The incredible life story of Haben Girma, the first Deafblind graduate of Harvard Law School, and her amazing journey from isolation to the world stage.
Haben grew up spending summers with her family in the enchanting Eritrean city of Asmara. There, she discovered courage as she faced off against a bull she couldn't see, and found in herself an abiding strength as she absorbed her parents' harrowing experiences during Eritrea's thirty-year war with Ethiopia. Their refugee story inspired her to embark on a quest for knowledge, traveling the world in search of the secret to belonging. She explored numerous fascinating places, including Mali, where she helped build a school under the scorching Saharan sun. Her many adventures over the years range from the hair-raising to the hilarious.

Haben defines disability as an opportunity for innovation. She learned non-visual techniques for everything from dancing salsa to handling an electric saw. She developed a text-to-braille communication system that created an exciting new way to connect with people.
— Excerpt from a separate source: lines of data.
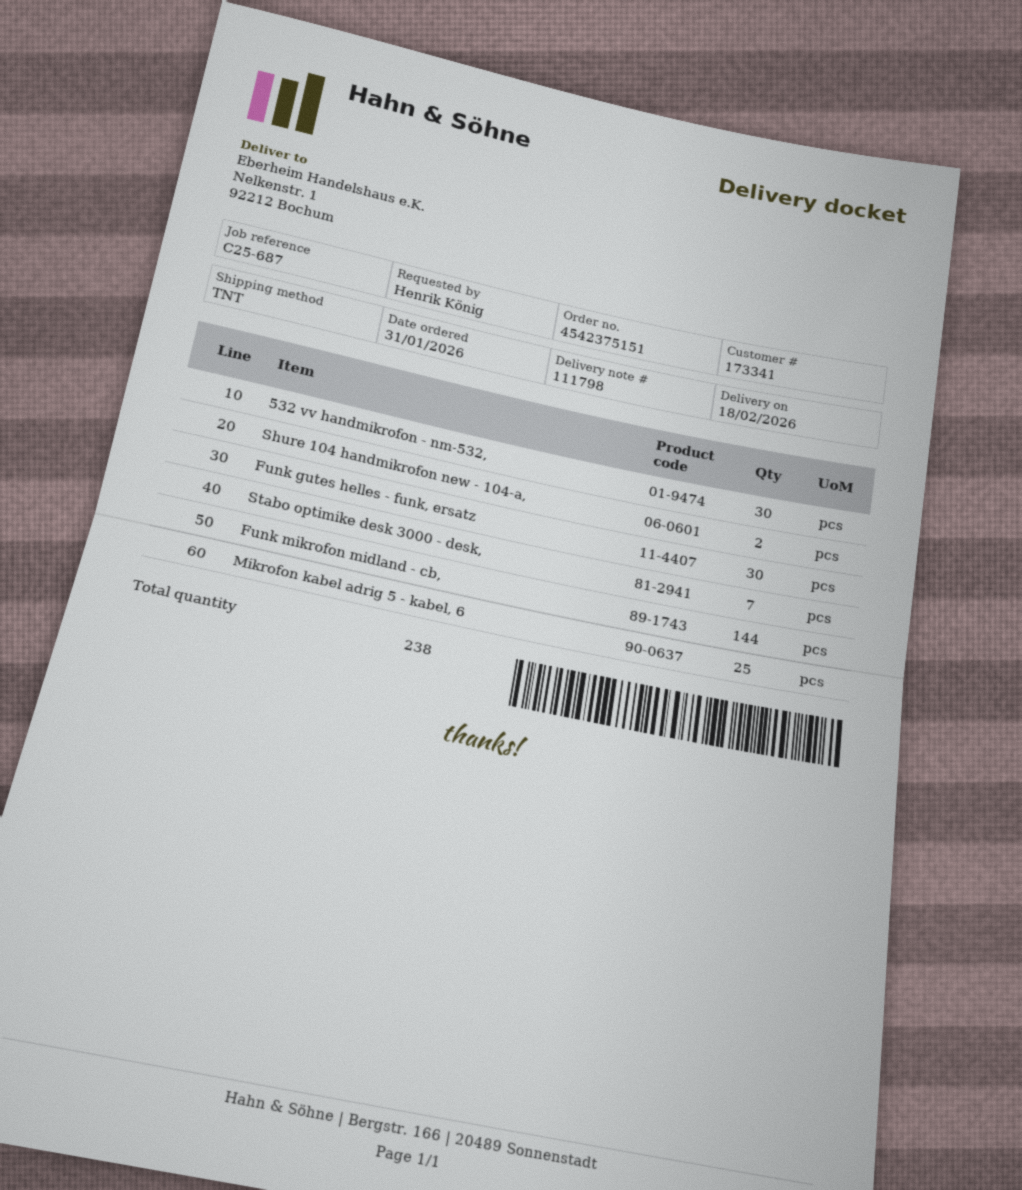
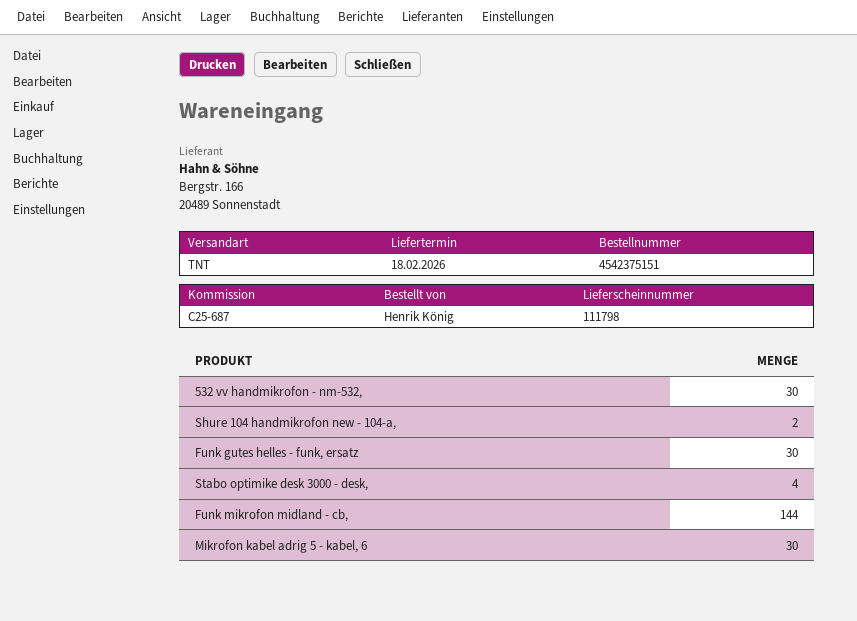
Stabo optimike desk 3000 - desk,: 7 -> 4
Mikrofon kabel adrig 5 - kabel, 6: 25 -> 30

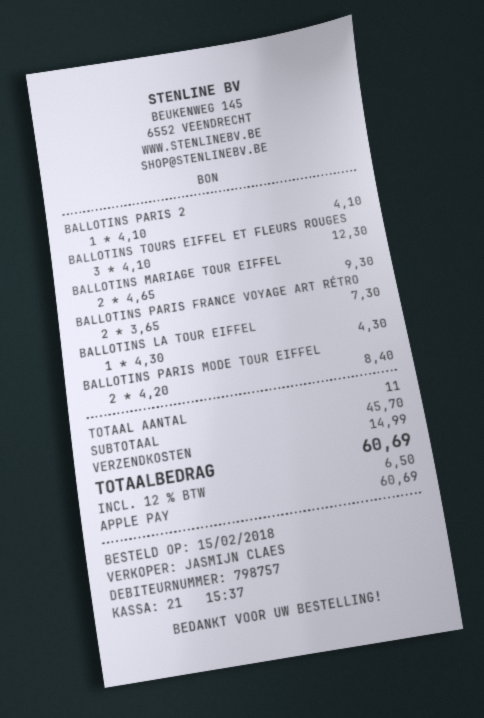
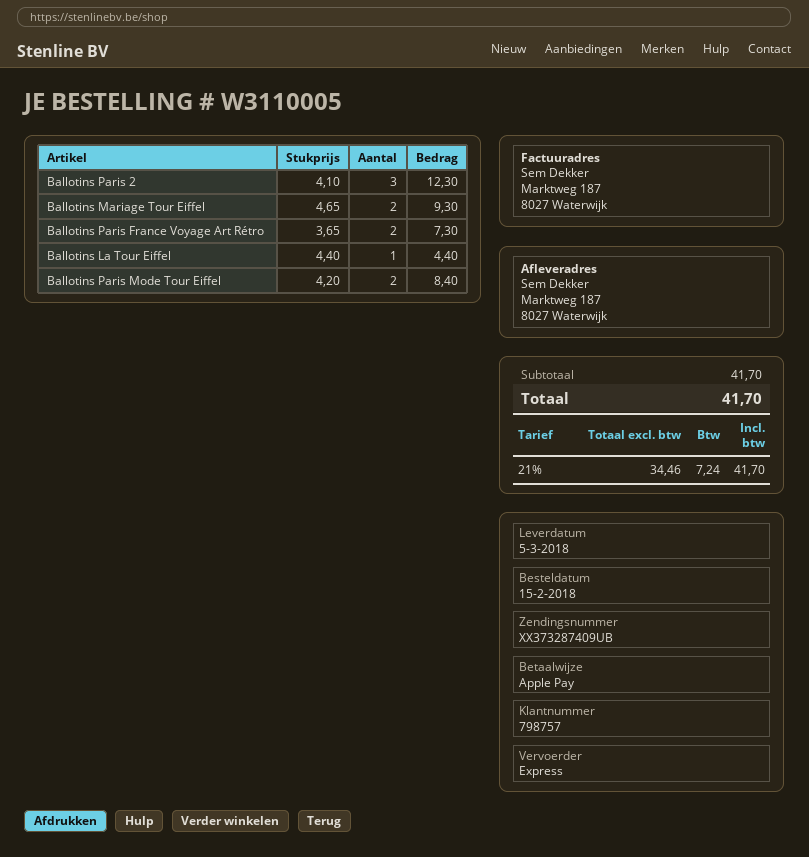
BALLOTINS PARIS 2: 1 x 4.10 = 4.10 -> 3 x 4.10 = 12.30
BALLOTINS TOURS EIFFEL ET FLEURS ROUGES: 3 x 4.10 = 12.30 -> none
BALLOTINS LA TOUR EIFFEL: 1 x 4.30 = 4.30 -> 1 x 4.40 = 4.40
subtotal: 45.70 -> 41.70
shipping: 14.99 -> none
tax: 12% = 6.50 -> 21% = 7.24
total: 60.69 -> 41.70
Haben pioneered her way through obstacles, graduated from Harvard Law, and now uses her talents to advocate for people with disabilities.

HABEN takes readers through a thrilling game of blind hide-and-seek in Louisiana, a treacherous climb up an iceberg in Alaska, and a magical moment with President Obama at The White House. Warm, funny, thoughtful, and uplifting, this captivating memoir is a testament to one woman's determination to find the keys to connection.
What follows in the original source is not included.